### YOUR OBJECTIVE:
When a line below contains the string "number", show that line.

### ENTRIES SUPPLIED:
——————

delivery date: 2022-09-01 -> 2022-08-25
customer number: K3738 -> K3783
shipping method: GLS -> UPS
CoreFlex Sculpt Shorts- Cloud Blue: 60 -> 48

——————

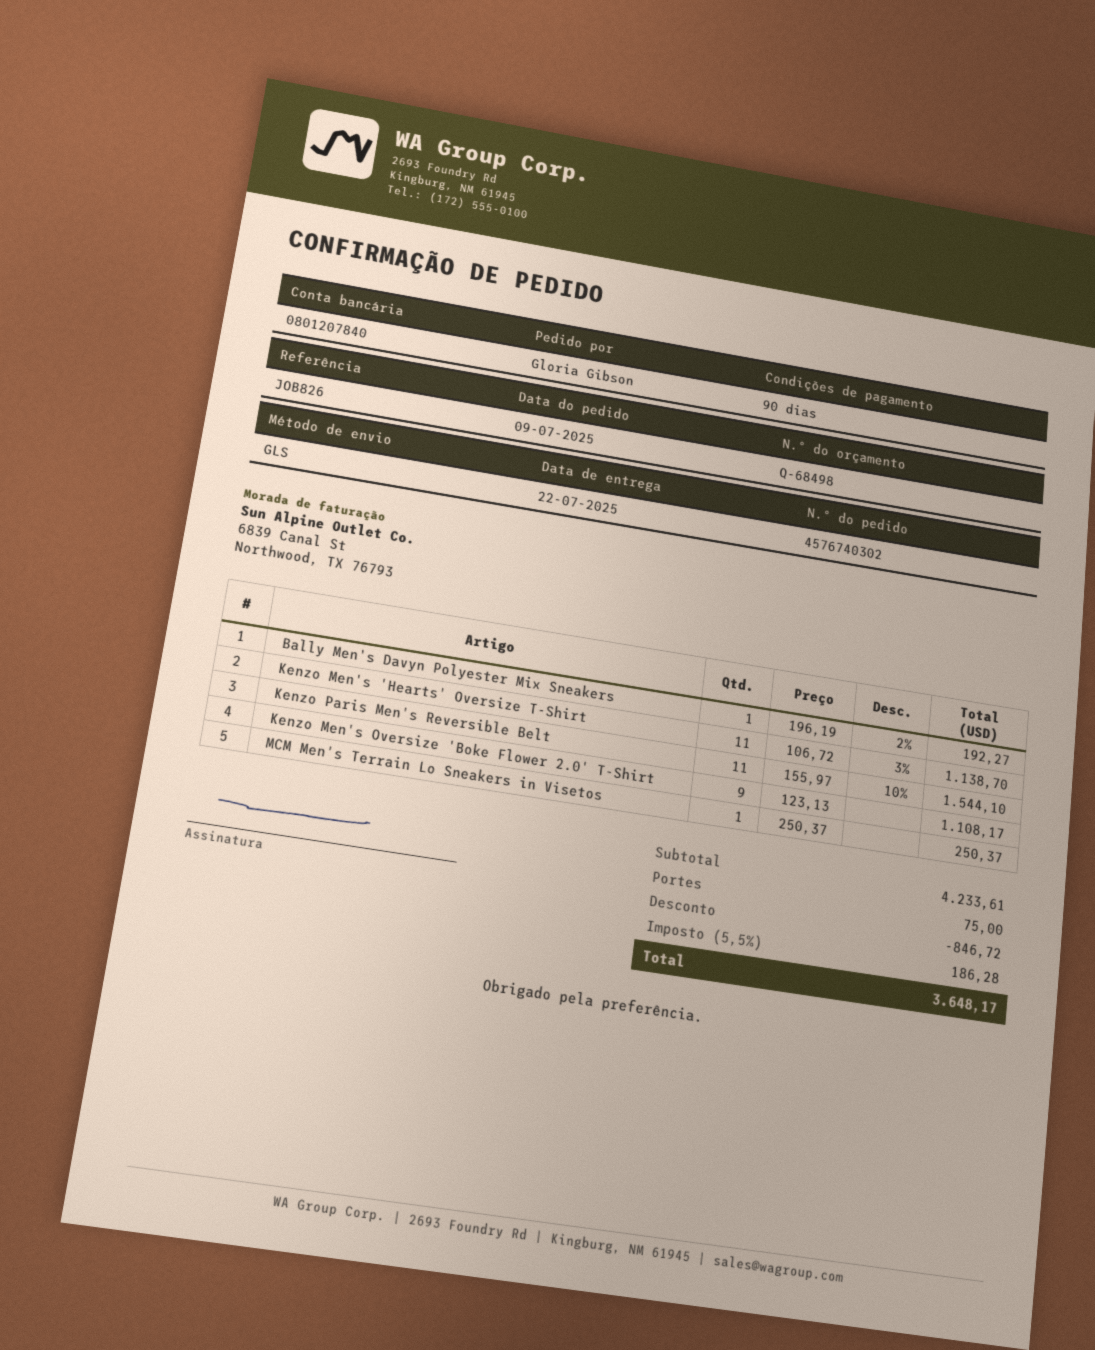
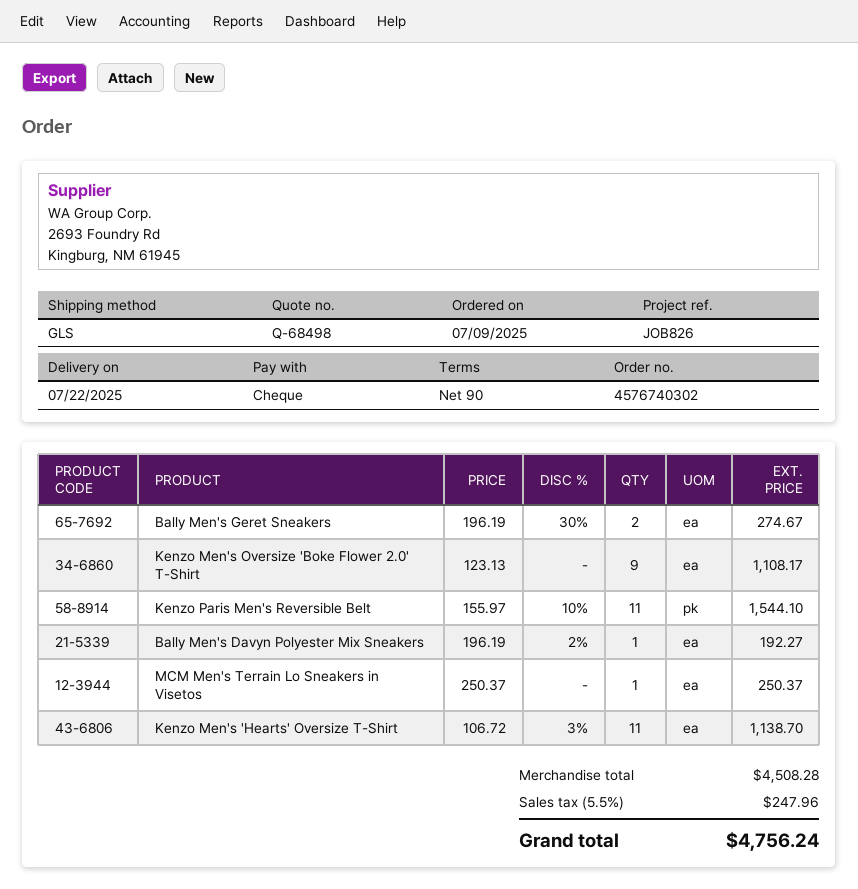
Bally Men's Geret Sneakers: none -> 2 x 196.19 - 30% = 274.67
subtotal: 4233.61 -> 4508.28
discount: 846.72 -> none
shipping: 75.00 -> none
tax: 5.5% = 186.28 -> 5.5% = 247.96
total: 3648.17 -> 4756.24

——————

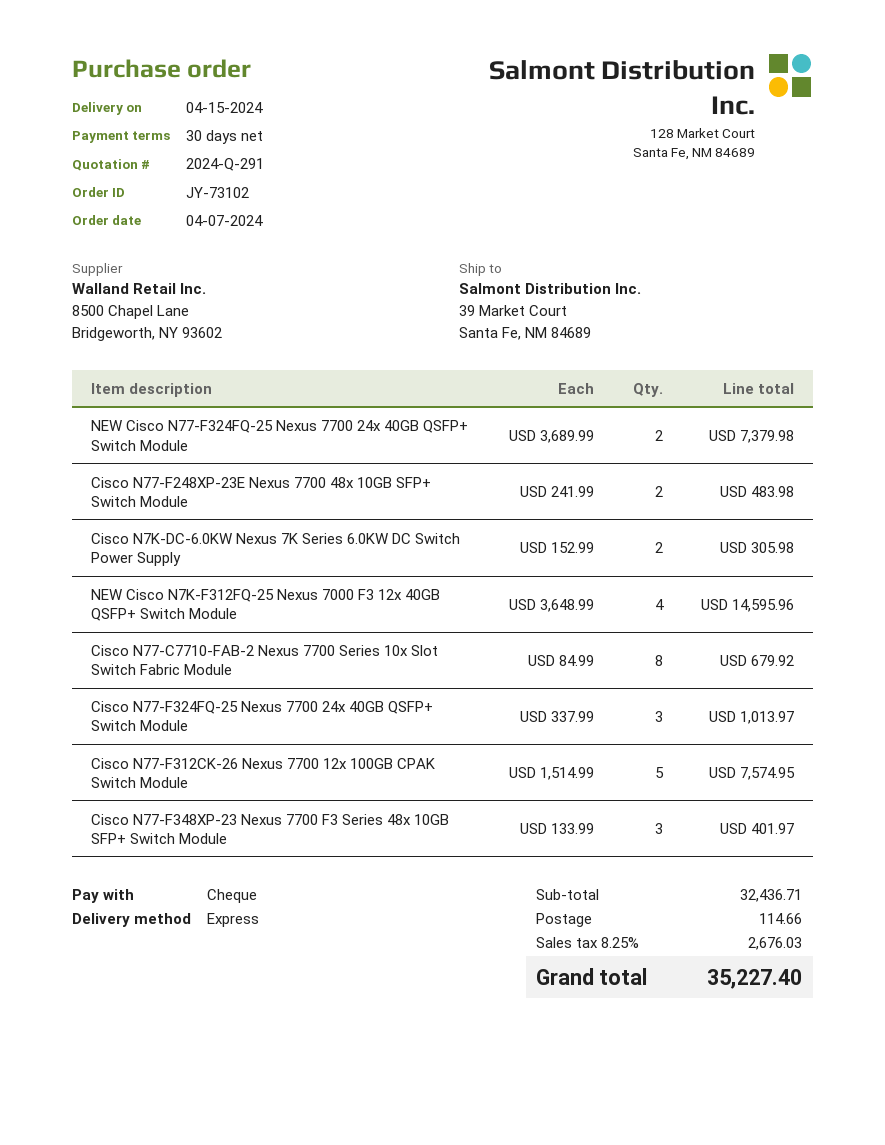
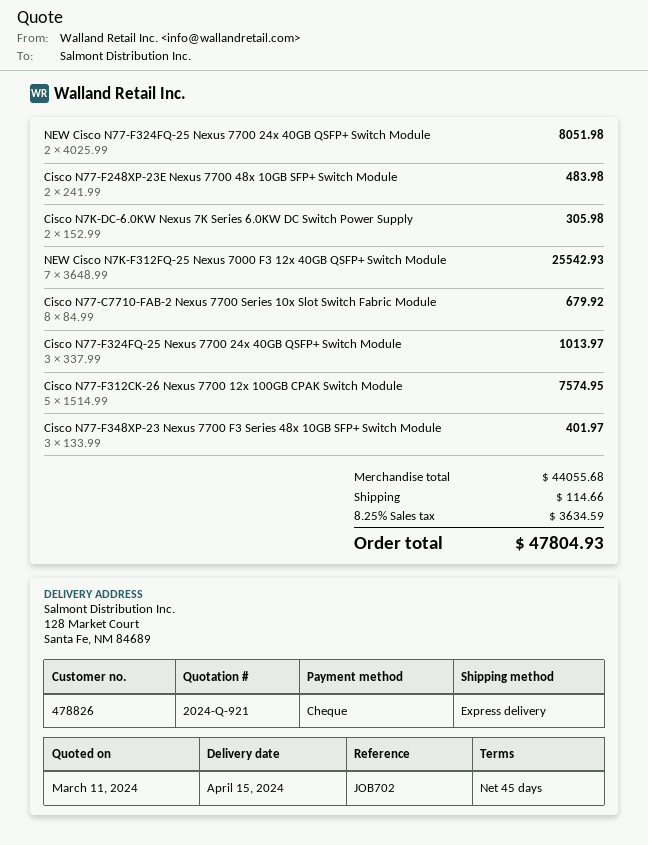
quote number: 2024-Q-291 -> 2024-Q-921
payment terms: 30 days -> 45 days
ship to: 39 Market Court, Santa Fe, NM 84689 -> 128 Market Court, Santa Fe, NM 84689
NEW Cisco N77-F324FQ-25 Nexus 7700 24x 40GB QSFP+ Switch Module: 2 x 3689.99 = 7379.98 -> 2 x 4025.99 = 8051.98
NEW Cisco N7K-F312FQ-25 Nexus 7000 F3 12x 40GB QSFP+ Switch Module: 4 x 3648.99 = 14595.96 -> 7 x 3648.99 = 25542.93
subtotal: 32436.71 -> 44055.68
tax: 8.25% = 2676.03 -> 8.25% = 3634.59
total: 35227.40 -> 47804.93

——————

### OUTPUT OF THE TASK:
customer number: K3738 -> K3783
quote number: 2024-Q-291 -> 2024-Q-921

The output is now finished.